THE imposing figure of Bill Struth was to cast a long shadow over Rangers Football Club. During his 34 years as manager, his influence was such that it shaped the club’s future for many generations to come.

Struth laid down the foundations for greatness. He installed the traditions and made it “special” to be a Rangers player.

And when he had gone, the torch he had passed on was picked up by men like Scot Symon and Willie Waddell who had played under Struth and were to succeed him as manager.

Symon and Waddell were to provide their own styles of leadership, but much of what they had learned had been inherited from Struth.

Indeed, it is still Struth’s portrait which hangs in the Trophy Room at Ibrox among the Championship pennants as a symbol of continuity at the club.

Struth, born in Edinburgh, had been a stonemason by trade and was also a professional athlete. He had worked as a trainer at Clyde and at Hearts before coming to Rangers in 1914 as assistant to William Wilton.

His appointment as Rangers’ second manager came, however, in tragic circumstances when Wilton sadly drowned in a boating accident in 1920.

But in taking on the mantle Struth, by then 45, embarked on a period of unprecedented success in which Rangers would dominate Scottish football until the outbreak of the Second World War in 1939.

Struth’s record of achievements was extraordinary. He won the League Championship 18 times, including a dazzling spell of 14 in 19 years before the war. Those titles included a run of Five-In-A-Row between 1926-27 and 1930-31, a¬†standard unsurpassed at the club until the 1990s.

Not only was he to bring the first Cup and League Double to the club in 1927-28, he was still at the helm when they completed the first Cup, League and League Cup Treble in 1948-49.

The line of great players under his guidance seemed endless – stretching from David Meiklejohn and Alan Morton, through Bob McPhail and Willie Thornton to, among others, Jock Shaw, George Young and Willie Woodburn.

And none of them was in any doubt as to who the boss was. Struth was a strict disciplinarian, a man who believed firmly in respect for authority.

There were privileges for the players. Struth insisted that his teams always travelled first class. But in turn they had to accept their responsibilities. These included wearing a collar and tie for training and maintaining standards of dress and behaviour at all times.

Any player who fell short of what Struth expected felt the chill of being told that his presence was required up the marble staircase in the manager’s office.
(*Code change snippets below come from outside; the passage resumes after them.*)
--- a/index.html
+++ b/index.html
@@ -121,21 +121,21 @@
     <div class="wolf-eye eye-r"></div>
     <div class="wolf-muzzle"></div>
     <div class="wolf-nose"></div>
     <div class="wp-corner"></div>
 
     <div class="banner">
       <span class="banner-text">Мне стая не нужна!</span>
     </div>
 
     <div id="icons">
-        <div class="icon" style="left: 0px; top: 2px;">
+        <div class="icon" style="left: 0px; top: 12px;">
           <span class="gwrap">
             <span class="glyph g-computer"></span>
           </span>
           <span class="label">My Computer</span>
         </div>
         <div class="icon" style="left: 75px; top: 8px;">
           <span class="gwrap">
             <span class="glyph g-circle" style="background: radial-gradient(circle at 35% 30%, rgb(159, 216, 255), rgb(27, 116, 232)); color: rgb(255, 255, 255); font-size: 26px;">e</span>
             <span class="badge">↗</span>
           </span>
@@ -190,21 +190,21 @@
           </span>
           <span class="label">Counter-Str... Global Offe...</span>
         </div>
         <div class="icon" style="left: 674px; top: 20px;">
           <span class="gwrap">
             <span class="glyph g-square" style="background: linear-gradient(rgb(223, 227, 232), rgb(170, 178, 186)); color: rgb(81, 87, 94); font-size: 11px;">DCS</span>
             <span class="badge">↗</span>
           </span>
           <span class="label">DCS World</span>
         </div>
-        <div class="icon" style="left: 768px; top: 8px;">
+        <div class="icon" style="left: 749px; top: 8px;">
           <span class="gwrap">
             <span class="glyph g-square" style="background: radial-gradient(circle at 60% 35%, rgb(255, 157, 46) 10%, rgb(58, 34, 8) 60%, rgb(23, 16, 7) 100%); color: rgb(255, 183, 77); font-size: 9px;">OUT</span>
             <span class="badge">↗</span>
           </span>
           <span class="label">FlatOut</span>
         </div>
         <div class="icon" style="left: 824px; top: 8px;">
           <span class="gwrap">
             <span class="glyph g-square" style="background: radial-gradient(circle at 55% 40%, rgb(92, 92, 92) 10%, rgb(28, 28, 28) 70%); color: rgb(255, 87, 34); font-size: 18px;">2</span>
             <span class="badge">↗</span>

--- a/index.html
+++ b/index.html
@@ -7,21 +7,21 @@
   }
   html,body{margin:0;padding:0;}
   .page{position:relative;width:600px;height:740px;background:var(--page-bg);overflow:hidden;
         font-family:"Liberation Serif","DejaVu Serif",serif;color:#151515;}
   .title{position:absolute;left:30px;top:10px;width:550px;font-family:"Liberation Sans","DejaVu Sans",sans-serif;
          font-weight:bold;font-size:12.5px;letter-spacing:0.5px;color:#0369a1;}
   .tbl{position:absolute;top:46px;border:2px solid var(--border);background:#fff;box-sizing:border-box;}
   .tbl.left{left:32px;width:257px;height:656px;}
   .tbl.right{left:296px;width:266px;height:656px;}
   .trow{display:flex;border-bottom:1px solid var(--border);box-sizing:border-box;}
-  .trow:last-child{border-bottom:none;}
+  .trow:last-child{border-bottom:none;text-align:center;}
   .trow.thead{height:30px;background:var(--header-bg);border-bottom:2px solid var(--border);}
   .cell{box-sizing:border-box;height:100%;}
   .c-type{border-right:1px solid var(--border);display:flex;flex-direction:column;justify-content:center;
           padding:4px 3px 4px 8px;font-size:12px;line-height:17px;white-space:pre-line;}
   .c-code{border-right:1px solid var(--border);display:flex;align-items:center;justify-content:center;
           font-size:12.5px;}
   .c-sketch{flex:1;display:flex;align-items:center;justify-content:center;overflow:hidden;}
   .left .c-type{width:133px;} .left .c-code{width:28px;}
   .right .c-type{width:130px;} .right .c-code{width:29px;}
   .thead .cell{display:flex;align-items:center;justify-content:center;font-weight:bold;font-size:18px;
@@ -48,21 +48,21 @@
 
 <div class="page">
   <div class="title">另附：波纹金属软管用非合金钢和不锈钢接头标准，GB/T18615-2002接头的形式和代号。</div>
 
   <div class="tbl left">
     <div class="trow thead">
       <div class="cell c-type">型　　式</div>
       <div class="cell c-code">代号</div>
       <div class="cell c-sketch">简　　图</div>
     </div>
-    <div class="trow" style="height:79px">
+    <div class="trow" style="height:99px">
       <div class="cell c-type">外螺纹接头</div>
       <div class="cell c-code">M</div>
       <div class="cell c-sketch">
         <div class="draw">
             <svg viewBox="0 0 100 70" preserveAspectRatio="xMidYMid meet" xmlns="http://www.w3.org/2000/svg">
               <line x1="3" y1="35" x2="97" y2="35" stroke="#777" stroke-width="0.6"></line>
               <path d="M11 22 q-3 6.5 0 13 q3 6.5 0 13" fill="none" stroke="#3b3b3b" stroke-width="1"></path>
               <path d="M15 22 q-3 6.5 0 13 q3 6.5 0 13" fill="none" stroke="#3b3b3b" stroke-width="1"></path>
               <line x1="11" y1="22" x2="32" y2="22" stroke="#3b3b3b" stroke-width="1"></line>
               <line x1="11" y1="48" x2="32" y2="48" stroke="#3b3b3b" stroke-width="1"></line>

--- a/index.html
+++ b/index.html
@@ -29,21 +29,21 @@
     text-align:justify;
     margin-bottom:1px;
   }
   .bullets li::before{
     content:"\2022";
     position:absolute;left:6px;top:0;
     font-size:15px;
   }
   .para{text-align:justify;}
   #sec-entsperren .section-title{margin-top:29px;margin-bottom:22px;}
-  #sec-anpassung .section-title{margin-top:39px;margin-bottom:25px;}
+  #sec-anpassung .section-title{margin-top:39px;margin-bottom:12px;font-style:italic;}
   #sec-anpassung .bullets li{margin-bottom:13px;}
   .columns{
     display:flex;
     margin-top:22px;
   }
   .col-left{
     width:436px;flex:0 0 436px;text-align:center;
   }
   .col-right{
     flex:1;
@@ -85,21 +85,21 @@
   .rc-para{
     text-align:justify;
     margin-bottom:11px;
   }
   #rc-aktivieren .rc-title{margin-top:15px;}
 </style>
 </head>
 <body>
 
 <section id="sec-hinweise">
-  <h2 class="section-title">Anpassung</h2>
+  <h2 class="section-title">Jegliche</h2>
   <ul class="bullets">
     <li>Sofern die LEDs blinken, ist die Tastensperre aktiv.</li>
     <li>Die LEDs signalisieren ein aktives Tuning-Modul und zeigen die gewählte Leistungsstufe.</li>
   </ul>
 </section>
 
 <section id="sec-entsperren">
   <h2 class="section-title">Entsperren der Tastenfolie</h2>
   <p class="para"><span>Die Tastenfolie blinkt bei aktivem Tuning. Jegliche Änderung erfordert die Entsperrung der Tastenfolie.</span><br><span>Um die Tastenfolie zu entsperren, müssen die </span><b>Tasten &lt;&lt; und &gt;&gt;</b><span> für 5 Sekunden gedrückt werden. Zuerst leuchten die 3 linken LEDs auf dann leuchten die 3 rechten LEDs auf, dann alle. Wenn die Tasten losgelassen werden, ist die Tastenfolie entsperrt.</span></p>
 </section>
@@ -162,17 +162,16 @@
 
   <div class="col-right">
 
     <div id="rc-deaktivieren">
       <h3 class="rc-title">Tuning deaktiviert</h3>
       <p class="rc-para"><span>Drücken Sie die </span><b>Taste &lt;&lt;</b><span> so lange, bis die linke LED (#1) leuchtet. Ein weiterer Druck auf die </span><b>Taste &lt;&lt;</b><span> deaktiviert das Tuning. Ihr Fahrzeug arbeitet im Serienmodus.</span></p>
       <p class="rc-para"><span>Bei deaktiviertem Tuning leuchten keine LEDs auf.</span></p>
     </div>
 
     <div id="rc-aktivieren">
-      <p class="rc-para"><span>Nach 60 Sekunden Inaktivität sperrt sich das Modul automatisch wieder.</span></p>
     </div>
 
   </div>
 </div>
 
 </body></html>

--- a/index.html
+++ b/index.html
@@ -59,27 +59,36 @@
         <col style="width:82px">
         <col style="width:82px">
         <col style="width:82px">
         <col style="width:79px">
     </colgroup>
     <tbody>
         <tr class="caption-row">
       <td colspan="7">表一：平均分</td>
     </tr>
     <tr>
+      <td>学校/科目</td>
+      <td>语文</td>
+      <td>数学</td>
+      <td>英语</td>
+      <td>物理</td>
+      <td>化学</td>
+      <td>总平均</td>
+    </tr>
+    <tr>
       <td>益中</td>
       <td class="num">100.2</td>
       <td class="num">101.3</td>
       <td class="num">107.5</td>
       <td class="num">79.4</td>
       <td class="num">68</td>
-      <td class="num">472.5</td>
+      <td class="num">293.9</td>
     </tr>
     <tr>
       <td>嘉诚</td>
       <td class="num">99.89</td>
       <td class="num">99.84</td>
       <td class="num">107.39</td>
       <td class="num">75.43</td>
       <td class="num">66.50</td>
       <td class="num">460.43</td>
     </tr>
Part of the Struth legend has it that the manager would watch from the window of his flat overlooking the Copland Road as the players arrived at Ibrox. Anyone who had dared to walk down the street with his hands in his pockets would find that Struth had seen him and telephoned the ground to insist that he walk down the street again, this time with his hands by his sides.

Another of Struth’s habits was to play the piano, which still stands in the Blue Room, after every match to unwind. He was also a sharp dresser and kept up to half a dozen double-breasted suits in his office, sometimes changing what he was wearing three times a day.

Struth became a director of the club in 1947 and was appointed vice-chairman on his retirement as manager in the Summer of 1954. He died two years later aged 81.

It was not, however, the end of an era. For his work lived on through the lessons he had instilled in others.

One of the greatest managers in the history of football, Struth is buried in Craigton Cemetery, near to the club he had fashioned in his own incomparable image.

His most famous quote goes like this: “I have been lucky – lucky in those who were around me from the boardroom to the dressing-room. In time of stress, their unstinted support, unbroken devotion to our club and calmness in adversity eased the task of making Rangers FC the premier club in this country.

“To be a Ranger is to sense the sacred trust of upholding all that such a name means in this shrine of football. They must be true in their conception of what the Ibrox tradition seeks from them. No true Ranger has ever failed in the tradition set him.

“Our very success, gained you will agree by skill, will draw more people than ever to see it. And that will benefit many more clubs than Rangers. Let the others come after us. We welcome the chase. It is healthy for us. We will never hide from it. Never fear, inevitably we shall have our years of failure, and when they arrive, we must reveal tolerance and sanity.

“No matter the days of anxiety that come our way, we shall emerge stronger because of the trials to be overcome. That has been the philosophy of the Rangers since the days of the gallant pioneers.”

Rangers renamed the famous Main Stand at Ibrox The Bill Struth Main Stand in 2005 and unveiled a bust of the great man which sits on the first landing of the marble staircase.